● Dataset
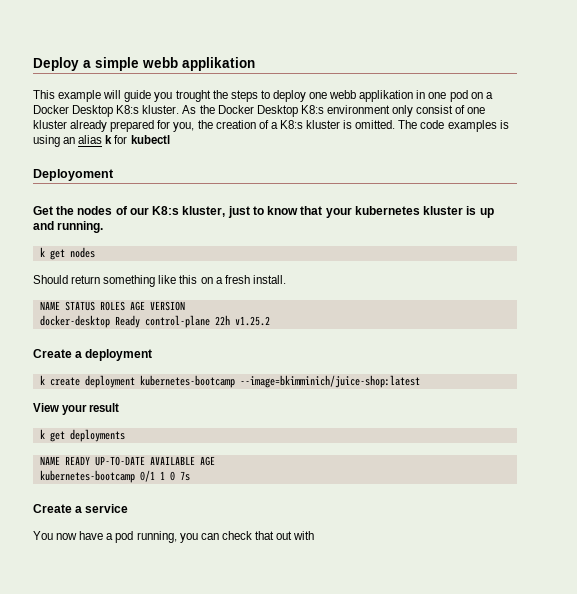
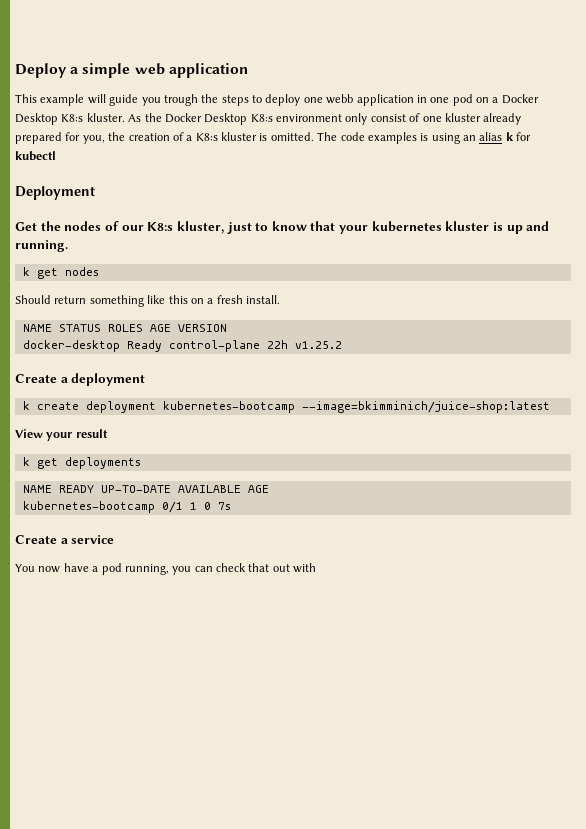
[142,57,255,71] webb applikation -> [134,63,248,78] web application
[175,90,211,102] trought -> [163,94,198,106] trough
[359,90,414,102] applikation -> [356,94,414,106] application
[33,169,114,181] Deployoment -> [15,186,95,200] Deployment

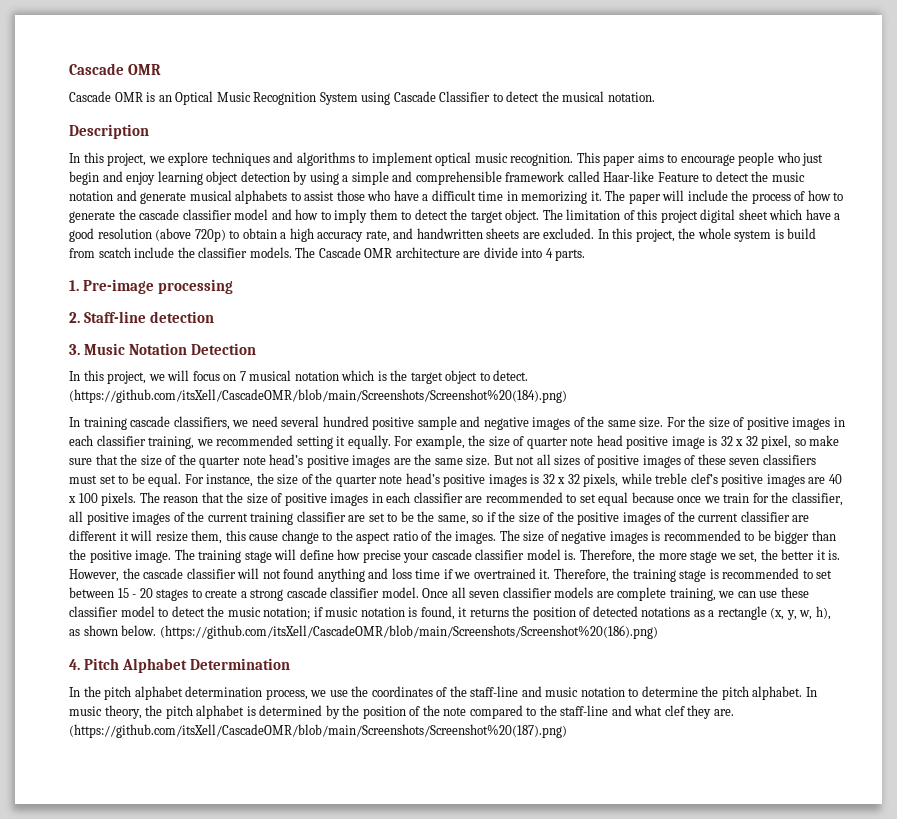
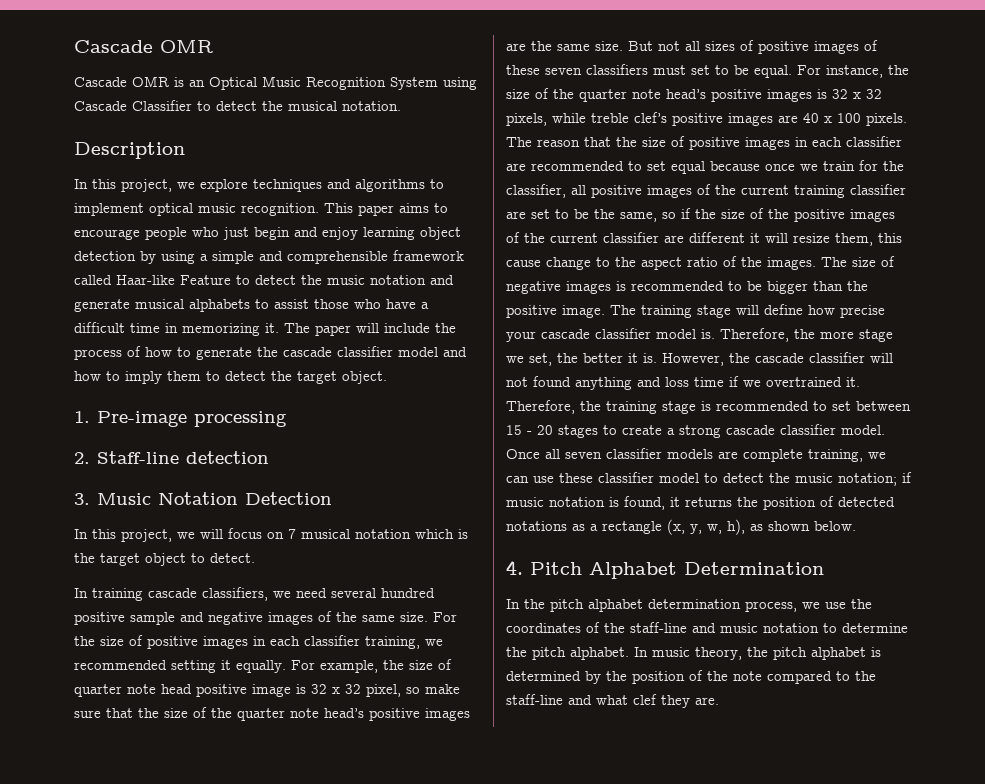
[542,209,841,223] [69,228,817,242] [69,247,586,261] The limitation of this project digital sheet which have a good resolution (above 720p) to obtain a high accuracy rate, and handwritten sheets are excluded. In this project, the whole system is build from scatch include the classifier models. The Cascade OMR architecture are divide into 4 parts. -> (387, 377) none
[69,389,567,403] (https://github.com/itsXell/CascadeOMR/blob/main/Screenshots/Screenshot%20(184).png) -> (255, 558) none
[159,625,658,639] (https://github.com/itsXell/CascadeOMR/blob/main/Screenshots/Screenshot%20(186).png) -> (856, 526) none
[69,724,567,738] (https://github.com/itsXell/CascadeOMR/blob/main/Screenshots/Screenshot%20(187).png) -> (719, 701) none

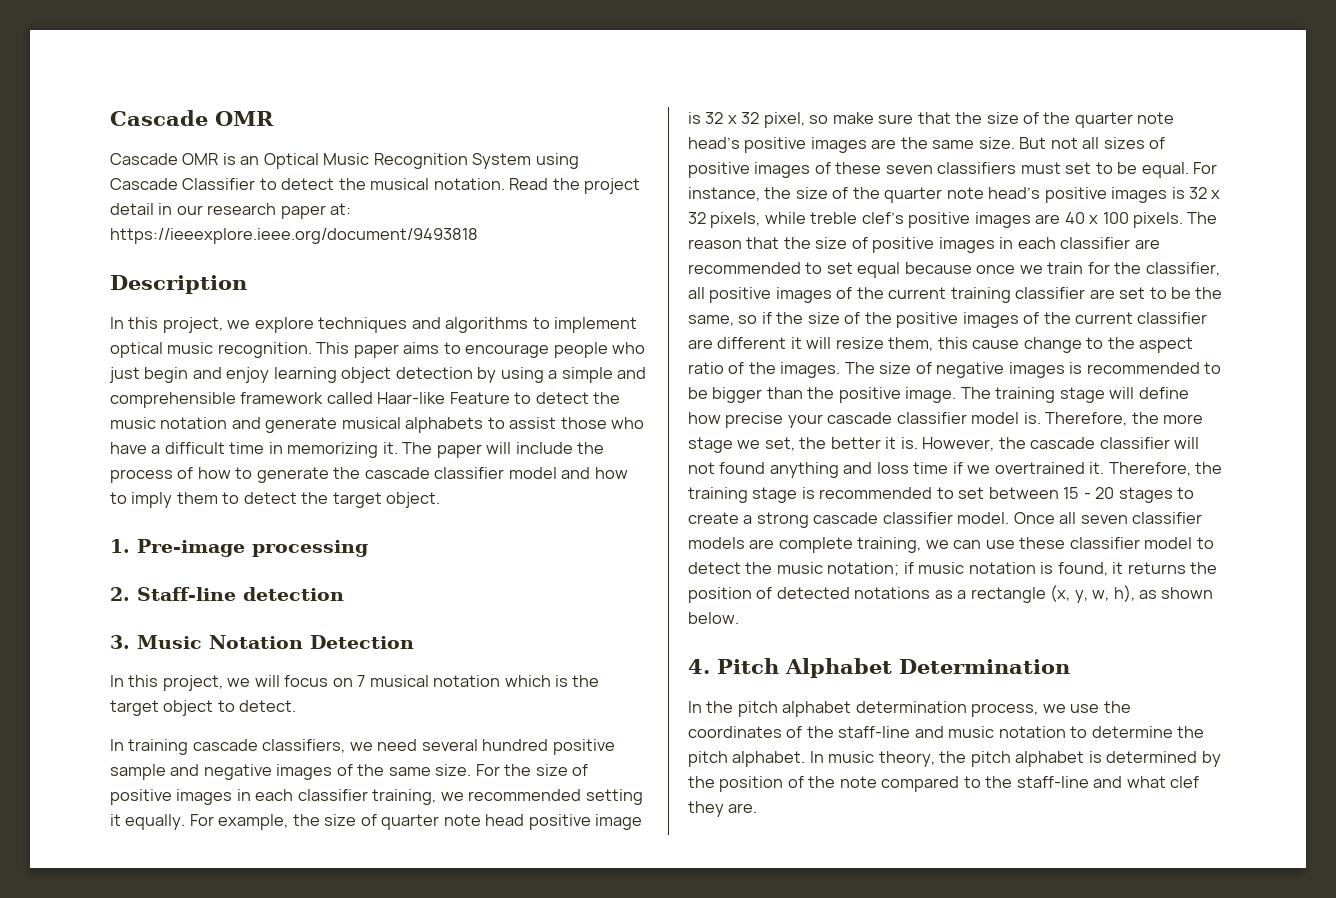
(401, 106) none -> [509,178,641,194] [110,203,352,219] [110,228,478,244] Read the project detail in our research paper at: https://ieeexplore.ieee.org/document/9493818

● Goal of the exercise
Repeat everything in the entries above word for word, excluding the images.

● Your response
[142,57,255,71] webb applikation -> [134,63,248,78] web application
[175,90,211,102] trought -> [163,94,198,106] trough
[359,90,414,102] applikation -> [356,94,414,106] application
[33,169,114,181] Deployoment -> [15,186,95,200] Deployment

[542,209,841,223] [69,228,817,242] [69,247,586,261] The limitation of this project digital sheet which have a good resolution (above 720p) to obtain a high accuracy rate, and handwritten sheets are excluded. In this project, the whole system is build from scatch include the classifier models. The Cascade OMR architecture are divide into 4 parts. -> (387, 377) none
[69,389,567,403] (https://github.com/itsXell/CascadeOMR/blob/main/Screenshots/Screenshot%20(184).png) -> (255, 558) none
[159,625,658,639] (https://github.com/itsXell/CascadeOMR/blob/main/Screenshots/Screenshot%20(186).png) -> (856, 526) none
[69,724,567,738] (https://github.com/itsXell/CascadeOMR/blob/main/Screenshots/Screenshot%20(187).png) -> (719, 701) none

(401, 106) none -> [509,178,641,194] [110,203,352,219] [110,228,478,244] Read the project detail in our research paper at: https://ieeexplore.ieee.org/document/9493818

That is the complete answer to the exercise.